The bare :loc: name is gone, and the old positional radius shape is no longer accepted:

:loc:40.7,-74.0:5mi:                  # 3.1 — no longer recognised
:location:40.7,-74.0:5mi:             # old positional — no longer recognised
:location:radius:40.7,-74.0:5mi:      # 3.2 — sub-mode verb

Scan your expressions (and any :location: usage inside macros) before upgrading. Bounding-box queries move to the bbox verb:

:location:bbox:40.7,-74.0:40.8,-73.9:

Security hardening — bare @ removed

Bare @ expansion — which resolved to a macro matching the trigger's DOM id — is no longer supported. Use explicit @macroname:

<a id="nycbridges" data-alap-linkitems="@">              # no longer expands
<a id="nycbridges" data-alap-linkitems="@nycbridges">    # explicit, works

The parser emits an operator-facing warning on any bare @ it sees, so stray usages are easy to spot in dev.

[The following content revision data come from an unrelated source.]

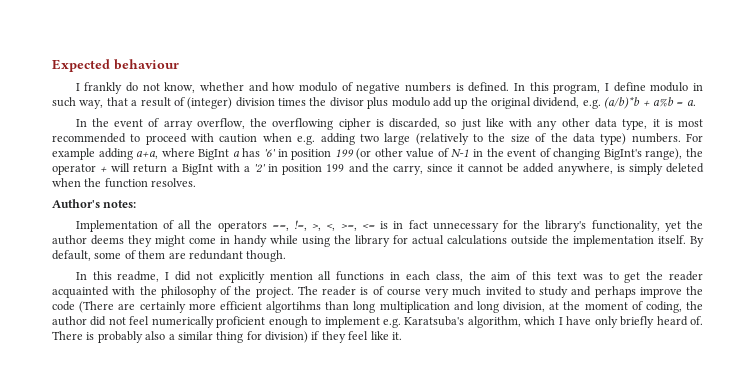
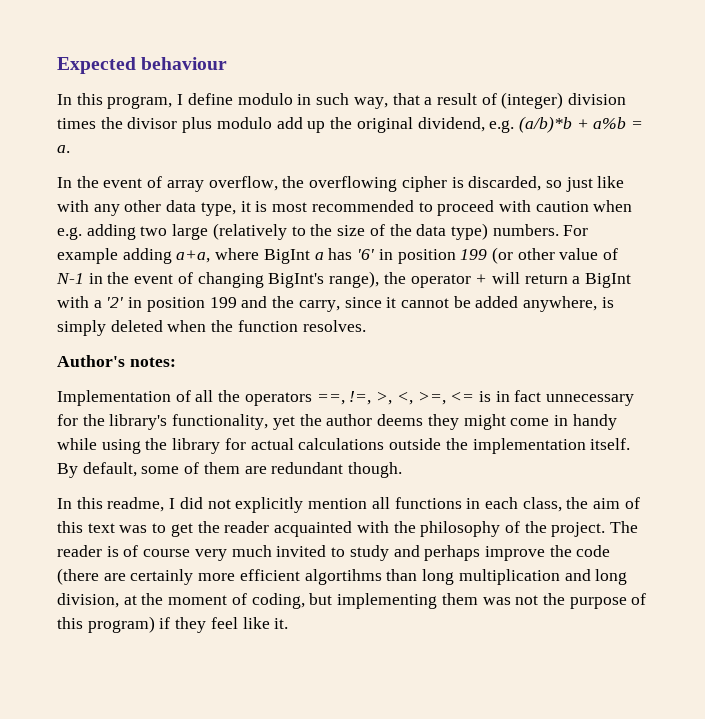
- I frankly do not know, whether and how modulo of negative numbers is defined.
- The reader is of course very much invited to study and perhaps improve the code (There are certainly more efficient algortihms than long multiplication and long division, at the moment of coding, the author did not feel numerically proficient enough to implement e.g. Karatsuba's algorithm, which I have only briefly heard of. There is probably also a similar thing for division) if they feel like it.
+ The reader is of course very much invited to study and perhaps improve the code (there are certainly more efficient algortihms than long multiplication and long division, at the moment of coding, but implementing them was not the purpose of this program) if they feel like it.

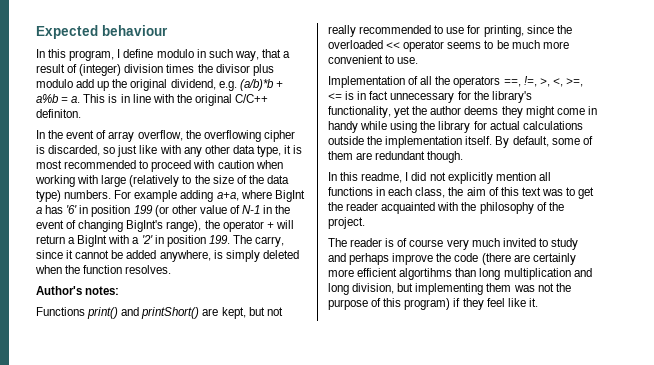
+ This is in line with the original C/C++ definiton.
- In the event of array overflow, the overflowing cipher is discarded, so just like with any other data type, it is most recommended to proceed with caution when e.g. adding two large (relatively to the size of the data type) numbers.
+ In the event of array overflow, the overflowing cipher is discarded, so just like with any other data type, it is most recommended to proceed with caution when working with large (relatively to the size of the data type) numbers.
- For example adding a+a, where BigInt a has '6' in position 199 (or other value of N-1 in the event of changing BigInt's range), the operator + will return a BigInt with a '2' in position 199 and the carry, since it cannot be added anywhere, is simply deleted when the function resolves.
+ For example adding a+a, where BigInt a has '6' in position 199 (or other value of N-1 in the event of changing BigInt's range), the operator + will return a BigInt with a '2' in position 199. The carry, since it cannot be added anywhere, is simply deleted when the function resolves.
+ Functions print() and printShort() are kept, but not really recommended to use for printing, since the overloaded << operator seems to be much more convenient to use.
- In this readme, I did not explicitly mention all functions in each class, the aim of this text was to get the reader acquainted with the philosophy of the project. The reader is of course very much invited to study and perhaps improve the code (there are certainly more efficient algortihms than long multiplication and long division, at the moment of coding, but implementing them was not the purpose of this program) if they feel like it.
+ In this readme, I did not explicitly mention all functions in each class, the aim of this text was to get the reader acquainted with the philosophy of the project.
+ The reader is of course very much invited to study and perhaps improve the code (there are certainly more efficient algortihms than long multiplication and long division, but implementing them was not the purpose of this program) if they feel like it.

The anchorId parameter on engine.query/resolve/resolveAsync/resolveProgressive is a no-op from 3.2 forward and is marked @deprecated. The anchorId prop on <AlapLink> components continues to flow through to onTriggerHover / onTriggerContext event details for trigger identification; only the parser fallback is gone.

Handler functions in a runtime registry

The other shift is where handler functions live. The preferred form is a runtime registry passed to new AlapEngine:

javascript
// 3.1 form — handlers inside config.protocols.*
config.protocols.web = { generate: webHandler, allowedOrigins: [...] };

// 3.2 form — handlers in a runtime registry
const engine = new AlapEngine(config, {
  handlers: { web: webHandler, atproto: atprotoHandler },
});

The 3.1 form still works for one more release, with a deprecation warning. Migration detail lives in migration-3_2-handlers-out-of-config.md.

Full changelog

The per-commit detail is in the repository CHANGELOG.